I have been assimilated. Or at least my OpenMoko Freerunner has been! It’s now running the Koolu port of Android 1.5 “Cupcake” on it, and with a *very* helpful hint from Damian Spriggs on the OpenMoko community mailing list it’s able to make and receive calls and SMS’s. For the record you need to get ADB working and grab a root shell on the phone. Then you can use the sqlite command line utility to set the “provisioned” flag in its DB.

# sqlite3 /data/data/com.android.providers.settings/databases/settings.db
SQLite version 3.5.9
Enter ".help" for instructions
sqlite> INSERT INTO secure (name, value) VALUES ('device_provisioned', 1);

I’ve also found a rather nice application called VCardIO for importing my contacts exported in VCard v2.1 format from KDE’s Kontact addressbook. Now we’ll see how it goes over the next few days!

ODF Plugfest

After the noise over whether or not the implementation of ODF (Open Document Format) in SP2 for Microsoft Office 2007 was deliberately broken for monopolistic purposes or incompetently implemented (or a combination of both) it’s nice to see that there is active interoperability work going on between vendors and developers at the ODF PlugFest, and the KOffice developers Jos van den Oever and Sven Langkamp attended and contributed to an article on the KDE DOT news website and Sven blogged about his positive experiences at the workshop.

It was first time I was going to such a workshop and I had expected that there would be fights between the different vendors like it happened in some blogs before the workshop. It was a pleasant surprise for me that the athmosphere was very friendly and productive. It was really nice to meet other people projects/companys, put the competition aside for some time, work and drink some beer together.

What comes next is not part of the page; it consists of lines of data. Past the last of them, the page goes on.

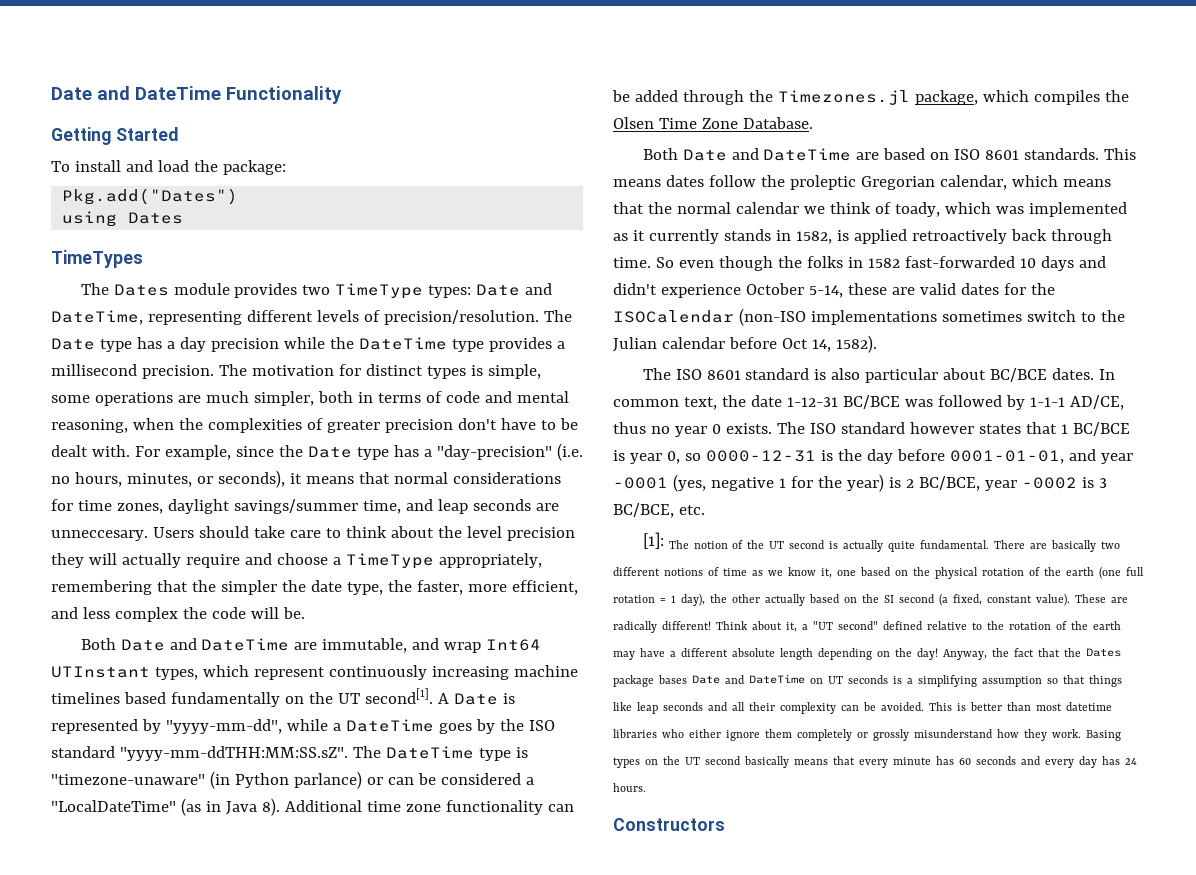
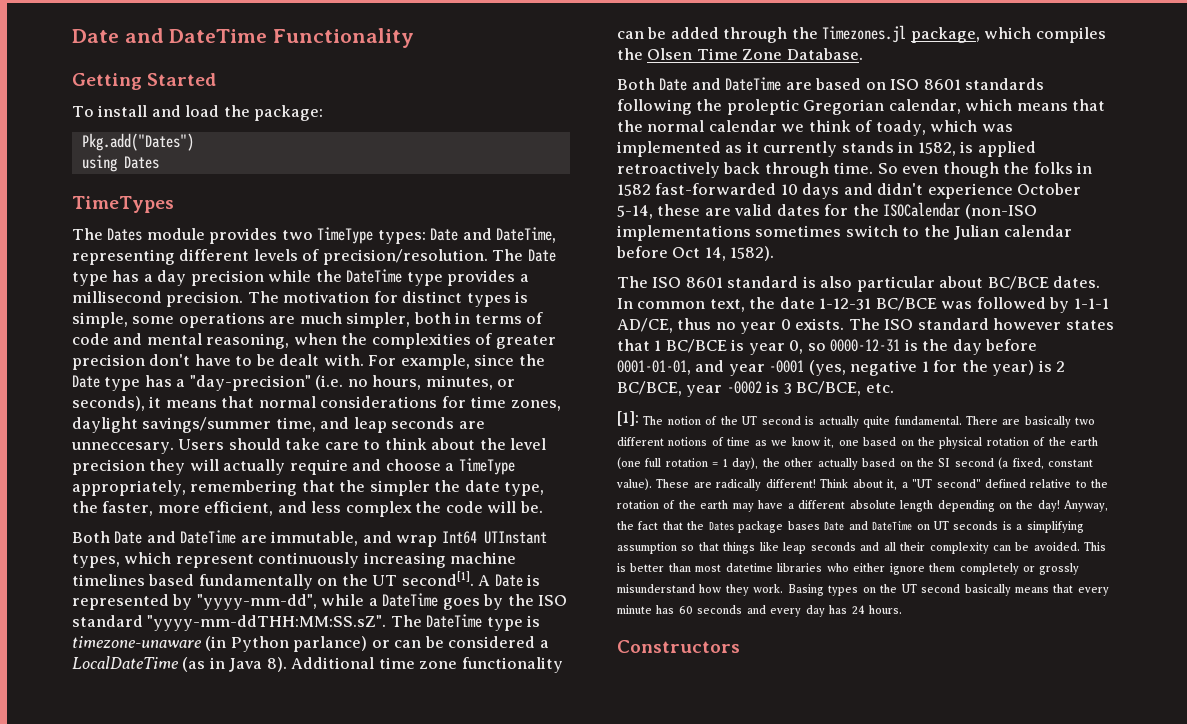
- A Date is represented by "yyyy-mm-dd", while a DateTime goes by the ISO standard "yyyy-mm-ddTHH:MM:SS.sZ". The DateTime type is "timezone-unaware" (in Python parlance) or can be considered a "LocalDateTime" (as in Java 8).
+ A Date is represented by "yyyy-mm-dd", while a DateTime goes by the ISO standard "yyyy-mm-ddTHH:MM:SS.sZ". The DateTime type is timezone-unaware (in Python parlance) or can be considered a LocalDateTime (as in Java 8).
- Both Date and DateTime are based on ISO 8601 standards. This means dates follow the proleptic Gregorian calendar, which means that the normal calendar we think of toady, which was implemented as it currently stands in 1582, is applied retroactively back through time.
+ Both Date and DateTime are based on ISO 8601 standards following the proleptic Gregorian calendar, which means that the normal calendar we think of toady, which was implemented as it currently stands in 1582, is applied retroactively back through time.

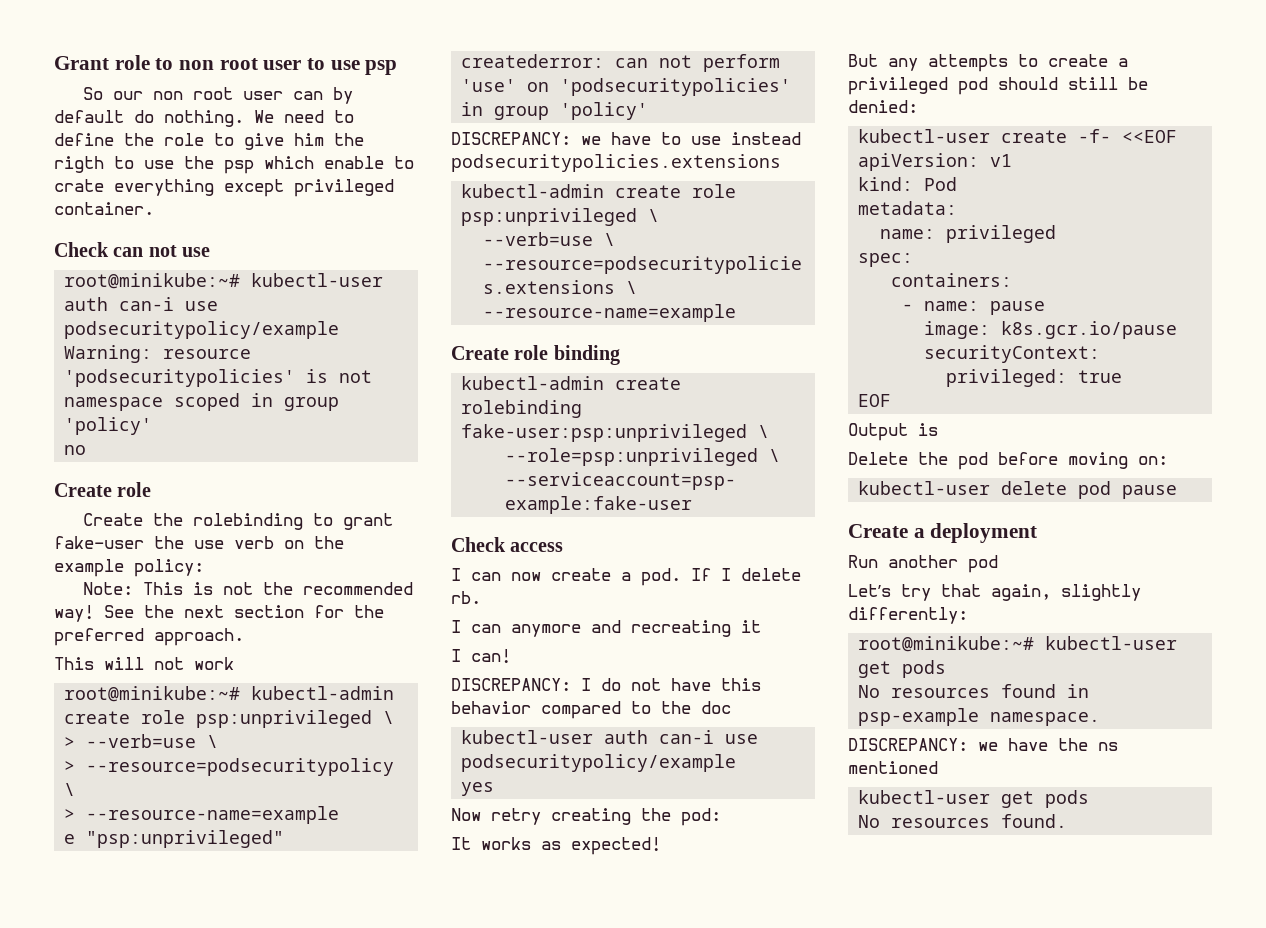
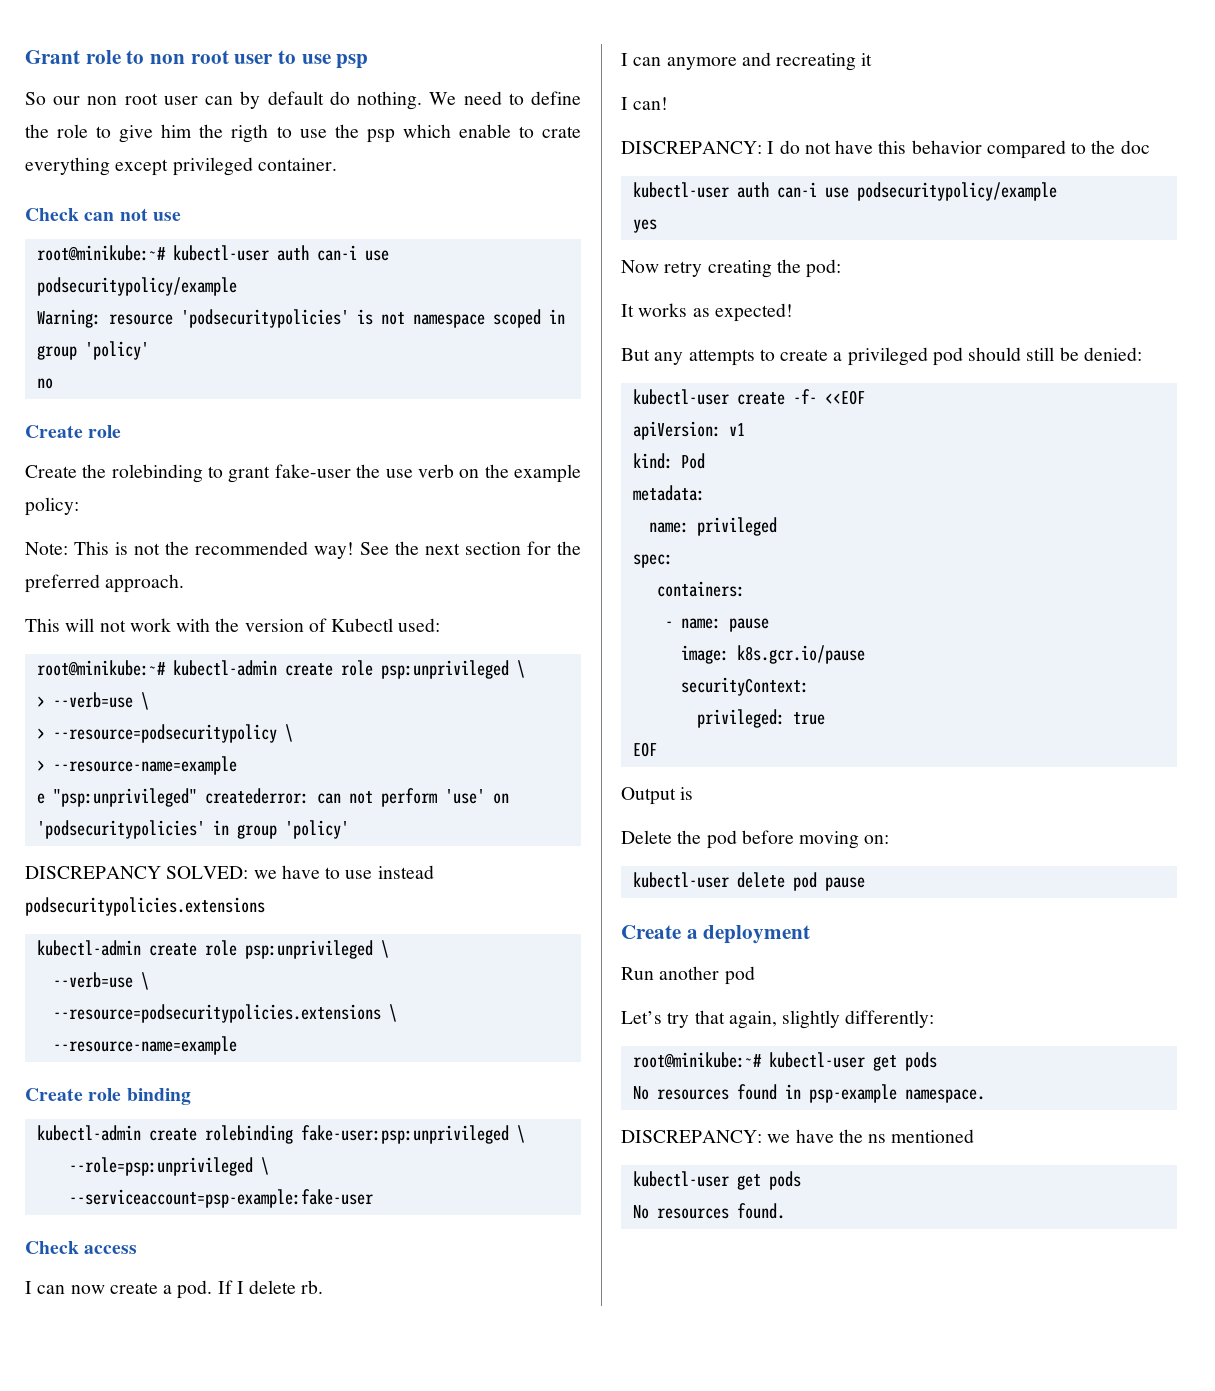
- This will not work
+ This will not work with the version of Kubectl used:
- DISCREPANCY: we have to use instead podsecuritypolicies.extensions
+ DISCREPANCY SOLVED: we have to use instead podsecuritypolicies.extensions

One neat feature mentioned there is the OfficeShots website which lets you submit an ODF document and then get back renderings of it (PDF, screenshot, ODF) from various ODF implementations. There are 8 listed at present (including KOffice), but sadly MS Word or Google Docs aren’t amongst them (yet).

Digikam Problem with KDE 4.3 beta 1

If you’re using the Kubuntu 4.3 beta 1 packages for Kubuntu Jaunty you’ll likely find that you suddenly can’t view your albums any more. I traced it down to the following error in my ~/.xsession-errors file:

Could not open library '/usr/lib/kde4/kio_digikamalbums.so'.
Cannot load library /usr/lib/kde4/kio_digikamalbums.so: (/usr/lib/libdigikamcore.so.1: undefined symbol: _ZN6Marble12MarbleWidget16addPlaceMarkDataERK7QStringS3_)

Basically Digikam needs recompiling against the version of Marble in KDE 4.3 to get its symbol names fixed. Doing it isn’t that hard, you need to do:

sudo apt-get build-dep digikam
apt-get source digikam
cd digikam-0.10.0
dpkg-buildpackage

Once that’s done (and it’ll take a while) you’ll have 3 new packages in the parent directory of digikam-0.10.0, the Digikam package, a package for showfoto and a package for Digikams debugging symbols. Just use “sudo dpkg -i ” to install them.